(Collected data)
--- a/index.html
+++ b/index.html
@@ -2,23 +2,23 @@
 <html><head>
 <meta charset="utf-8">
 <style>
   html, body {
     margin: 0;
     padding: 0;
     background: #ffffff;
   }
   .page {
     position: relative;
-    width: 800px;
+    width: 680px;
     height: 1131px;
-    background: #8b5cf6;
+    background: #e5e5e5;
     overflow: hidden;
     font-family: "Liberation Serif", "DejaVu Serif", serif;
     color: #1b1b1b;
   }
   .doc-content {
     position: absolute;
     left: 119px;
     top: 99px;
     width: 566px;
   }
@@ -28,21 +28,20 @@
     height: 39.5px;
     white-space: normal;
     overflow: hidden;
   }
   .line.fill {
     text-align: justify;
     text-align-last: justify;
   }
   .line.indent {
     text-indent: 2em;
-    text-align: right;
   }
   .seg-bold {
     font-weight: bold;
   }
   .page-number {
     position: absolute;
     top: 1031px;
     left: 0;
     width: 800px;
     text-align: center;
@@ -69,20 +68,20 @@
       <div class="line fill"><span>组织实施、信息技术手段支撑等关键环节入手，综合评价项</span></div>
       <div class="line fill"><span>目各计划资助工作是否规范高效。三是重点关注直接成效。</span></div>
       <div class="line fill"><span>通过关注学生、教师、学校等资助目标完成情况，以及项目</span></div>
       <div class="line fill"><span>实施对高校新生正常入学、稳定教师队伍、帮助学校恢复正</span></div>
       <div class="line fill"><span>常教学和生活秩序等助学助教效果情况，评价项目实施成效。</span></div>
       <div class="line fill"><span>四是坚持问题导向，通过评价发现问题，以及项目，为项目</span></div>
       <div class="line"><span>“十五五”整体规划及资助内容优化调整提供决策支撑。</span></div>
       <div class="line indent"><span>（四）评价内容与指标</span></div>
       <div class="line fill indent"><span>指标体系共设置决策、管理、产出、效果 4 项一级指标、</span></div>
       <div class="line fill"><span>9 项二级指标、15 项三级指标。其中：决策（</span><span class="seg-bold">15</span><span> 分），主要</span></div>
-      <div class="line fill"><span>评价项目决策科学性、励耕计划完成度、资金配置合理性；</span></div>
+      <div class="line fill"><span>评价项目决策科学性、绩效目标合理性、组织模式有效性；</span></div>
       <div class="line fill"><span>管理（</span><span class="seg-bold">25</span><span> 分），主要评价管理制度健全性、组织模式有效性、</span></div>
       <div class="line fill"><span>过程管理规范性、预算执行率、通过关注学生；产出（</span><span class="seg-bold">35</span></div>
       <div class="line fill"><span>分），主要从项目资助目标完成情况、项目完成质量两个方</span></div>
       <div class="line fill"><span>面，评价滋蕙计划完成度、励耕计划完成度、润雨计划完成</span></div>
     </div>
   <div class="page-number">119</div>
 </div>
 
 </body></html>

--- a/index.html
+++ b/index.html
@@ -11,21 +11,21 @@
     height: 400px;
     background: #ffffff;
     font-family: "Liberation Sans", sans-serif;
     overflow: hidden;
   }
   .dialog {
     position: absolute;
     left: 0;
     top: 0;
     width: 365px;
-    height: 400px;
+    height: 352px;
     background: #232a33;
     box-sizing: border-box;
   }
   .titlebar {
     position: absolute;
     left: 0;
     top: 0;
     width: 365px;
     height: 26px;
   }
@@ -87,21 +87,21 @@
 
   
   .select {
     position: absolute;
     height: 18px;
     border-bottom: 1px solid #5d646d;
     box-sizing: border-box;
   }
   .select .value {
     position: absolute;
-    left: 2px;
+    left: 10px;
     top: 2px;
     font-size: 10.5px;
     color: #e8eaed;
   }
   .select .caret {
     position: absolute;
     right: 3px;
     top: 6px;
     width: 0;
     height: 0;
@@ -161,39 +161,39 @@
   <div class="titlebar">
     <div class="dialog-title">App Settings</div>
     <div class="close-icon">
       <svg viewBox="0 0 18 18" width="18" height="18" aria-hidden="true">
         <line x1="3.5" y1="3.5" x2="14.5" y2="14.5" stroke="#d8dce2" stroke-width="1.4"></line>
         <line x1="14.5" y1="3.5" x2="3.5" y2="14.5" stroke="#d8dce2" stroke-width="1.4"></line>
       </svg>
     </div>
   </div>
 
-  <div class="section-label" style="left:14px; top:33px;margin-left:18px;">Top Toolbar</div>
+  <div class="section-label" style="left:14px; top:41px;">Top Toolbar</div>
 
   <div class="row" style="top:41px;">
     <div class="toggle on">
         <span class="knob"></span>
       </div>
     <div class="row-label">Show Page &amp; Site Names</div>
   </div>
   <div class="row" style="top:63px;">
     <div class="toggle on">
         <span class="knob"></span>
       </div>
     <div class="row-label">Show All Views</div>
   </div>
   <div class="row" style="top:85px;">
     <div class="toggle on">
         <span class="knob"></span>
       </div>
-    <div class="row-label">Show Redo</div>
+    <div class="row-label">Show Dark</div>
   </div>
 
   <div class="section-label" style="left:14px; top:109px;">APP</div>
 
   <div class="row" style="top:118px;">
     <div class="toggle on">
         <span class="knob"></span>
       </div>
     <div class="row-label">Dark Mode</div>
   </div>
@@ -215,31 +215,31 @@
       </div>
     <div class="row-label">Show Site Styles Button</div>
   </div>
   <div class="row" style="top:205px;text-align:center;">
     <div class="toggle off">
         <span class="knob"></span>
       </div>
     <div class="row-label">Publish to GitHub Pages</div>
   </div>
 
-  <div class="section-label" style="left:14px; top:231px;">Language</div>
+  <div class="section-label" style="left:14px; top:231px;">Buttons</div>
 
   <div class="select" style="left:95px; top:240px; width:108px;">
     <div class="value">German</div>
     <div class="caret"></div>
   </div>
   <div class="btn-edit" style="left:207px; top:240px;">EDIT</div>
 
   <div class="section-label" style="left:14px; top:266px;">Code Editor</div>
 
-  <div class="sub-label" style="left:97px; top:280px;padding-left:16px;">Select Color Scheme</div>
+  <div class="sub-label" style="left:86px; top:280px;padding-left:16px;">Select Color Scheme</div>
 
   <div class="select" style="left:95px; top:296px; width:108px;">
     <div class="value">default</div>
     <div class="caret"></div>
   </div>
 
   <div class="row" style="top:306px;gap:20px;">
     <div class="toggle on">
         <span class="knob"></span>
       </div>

### Work item
Each record above needs to be set down again, word for word.

### Result below
--- a/index.html
+++ b/index.html
@@ -2,23 +2,23 @@
 <html><head>
 <meta charset="utf-8">
 <style>
   html, body {
     margin: 0;
     padding: 0;
     background: #ffffff;
   }
   .page {
     position: relative;
-    width: 800px;
+    width: 680px;
     height: 1131px;
-    background: #8b5cf6;
+    background: #e5e5e5;
     overflow: hidden;
     font-family: "Liberation Serif", "DejaVu Serif", serif;
     color: #1b1b1b;
   }
   .doc-content {
     position: absolute;
     left: 119px;
     top: 99px;
     width: 566px;
   }
@@ -28,21 +28,20 @@
     height: 39.5px;
     white-space: normal;
     overflow: hidden;
   }
   .line.fill {
     text-align: justify;
     text-align-last: justify;
   }
   .line.indent {
     text-indent: 2em;
-    text-align: right;
   }
   .seg-bold {
     font-weight: bold;
   }
   .page-number {
     position: absolute;
     top: 1031px;
     left: 0;
     width: 800px;
     text-align: center;
@@ -69,20 +68,20 @@
       <div class="line fill"><span>组织实施、信息技术手段支撑等关键环节入手，综合评价项</span></div>
       <div class="line fill"><span>目各计划资助工作是否规范高效。三是重点关注直接成效。</span></div>
       <div class="line fill"><span>通过关注学生、教师、学校等资助目标完成情况，以及项目</span></div>
       <div class="line fill"><span>实施对高校新生正常入学、稳定教师队伍、帮助学校恢复正</span></div>
       <div class="line fill"><span>常教学和生活秩序等助学助教效果情况，评价项目实施成效。</span></div>
       <div class="line fill"><span>四是坚持问题导向，通过评价发现问题，以及项目，为项目</span></div>
       <div class="line"><span>“十五五”整体规划及资助内容优化调整提供决策支撑。</span></div>
       <div class="line indent"><span>（四）评价内容与指标</span></div>
       <div class="line fill indent"><span>指标体系共设置决策、管理、产出、效果 4 项一级指标、</span></div>
       <div class="line fill"><span>9 项二级指标、15 项三级指标。其中：决策（</span><span class="seg-bold">15</span><span> 分），主要</span></div>
-      <div class="line fill"><span>评价项目决策科学性、励耕计划完成度、资金配置合理性；</span></div>
+      <div class="line fill"><span>评价项目决策科学性、绩效目标合理性、组织模式有效性；</span></div>
       <div class="line fill"><span>管理（</span><span class="seg-bold">25</span><span> 分），主要评价管理制度健全性、组织模式有效性、</span></div>
       <div class="line fill"><span>过程管理规范性、预算执行率、通过关注学生；产出（</span><span class="seg-bold">35</span></div>
       <div class="line fill"><span>分），主要从项目资助目标完成情况、项目完成质量两个方</span></div>
       <div class="line fill"><span>面，评价滋蕙计划完成度、励耕计划完成度、润雨计划完成</span></div>
     </div>
   <div class="page-number">119</div>
 </div>
 
 </body></html>

--- a/index.html
+++ b/index.html
@@ -11,21 +11,21 @@
     height: 400px;
     background: #ffffff;
     font-family: "Liberation Sans", sans-serif;
     overflow: hidden;
   }
   .dialog {
     position: absolute;
     left: 0;
     top: 0;
     width: 365px;
-    height: 400px;
+    height: 352px;
     background: #232a33;
     box-sizing: border-box;
   }
   .titlebar {
     position: absolute;
     left: 0;
     top: 0;
     width: 365px;
     height: 26px;
   }
@@ -87,21 +87,21 @@
 
   
   .select {
     position: absolute;
     height: 18px;
     border-bottom: 1px solid #5d646d;
     box-sizing: border-box;
   }
   .select .value {
     position: absolute;
-    left: 2px;
+    left: 10px;
     top: 2px;
     font-size: 10.5px;
     color: #e8eaed;
   }
   .select .caret {
     position: absolute;
     right: 3px;
     top: 6px;
     width: 0;
     height: 0;
@@ -161,39 +161,39 @@
   <div class="titlebar">
     <div class="dialog-title">App Settings</div>
     <div class="close-icon">
       <svg viewBox="0 0 18 18" width="18" height="18" aria-hidden="true">
         <line x1="3.5" y1="3.5" x2="14.5" y2="14.5" stroke="#d8dce2" stroke-width="1.4"></line>
         <line x1="14.5" y1="3.5" x2="3.5" y2="14.5" stroke="#d8dce2" stroke-width="1.4"></line>
       </svg>
     </div>
   </div>
 
-  <div class="section-label" style="left:14px; top:33px;margin-left:18px;">Top Toolbar</div>
+  <div class="section-label" style="left:14px; top:41px;">Top Toolbar</div>
 
   <div class="row" style="top:41px;">
     <div class="toggle on">
         <span class="knob"></span>
       </div>
     <div class="row-label">Show Page &amp; Site Names</div>
   </div>
   <div class="row" style="top:63px;">
     <div class="toggle on">
         <span class="knob"></span>
       </div>
     <div class="row-label">Show All Views</div>
   </div>
   <div class="row" style="top:85px;">
     <div class="toggle on">
         <span class="knob"></span>
       </div>
-    <div class="row-label">Show Redo</div>
+    <div class="row-label">Show Dark</div>
   </div>
 
   <div class="section-label" style="left:14px; top:109px;">APP</div>
 
   <div class="row" style="top:118px;">
     <div class="toggle on">
         <span class="knob"></span>
       </div>
     <div class="row-label">Dark Mode</div>
   </div>
@@ -215,31 +215,31 @@
       </div>
     <div class="row-label">Show Site Styles Button</div>
   </div>
   <div class="row" style="top:205px;text-align:center;">
     <div class="toggle off">
         <span class="knob"></span>
       </div>
     <div class="row-label">Publish to GitHub Pages</div>
   </div>
 
-  <div class="section-label" style="left:14px; top:231px;">Language</div>
+  <div class="section-label" style="left:14px; top:231px;">Buttons</div>
 
   <div class="select" style="left:95px; top:240px; width:108px;">
     <div class="value">German</div>
     <div class="caret"></div>
   </div>
   <div class="btn-edit" style="left:207px; top:240px;">EDIT</div>
 
   <div class="section-label" style="left:14px; top:266px;">Code Editor</div>
 
-  <div class="sub-label" style="left:97px; top:280px;padding-left:16px;">Select Color Scheme</div>
+  <div class="sub-label" style="left:86px; top:280px;padding-left:16px;">Select Color Scheme</div>
 
   <div class="select" style="left:95px; top:296px; width:108px;">
     <div class="value">default</div>
     <div class="caret"></div>
   </div>
 
   <div class="row" style="top:306px;gap:20px;">
     <div class="toggle on">
         <span class="knob"></span>
       </div>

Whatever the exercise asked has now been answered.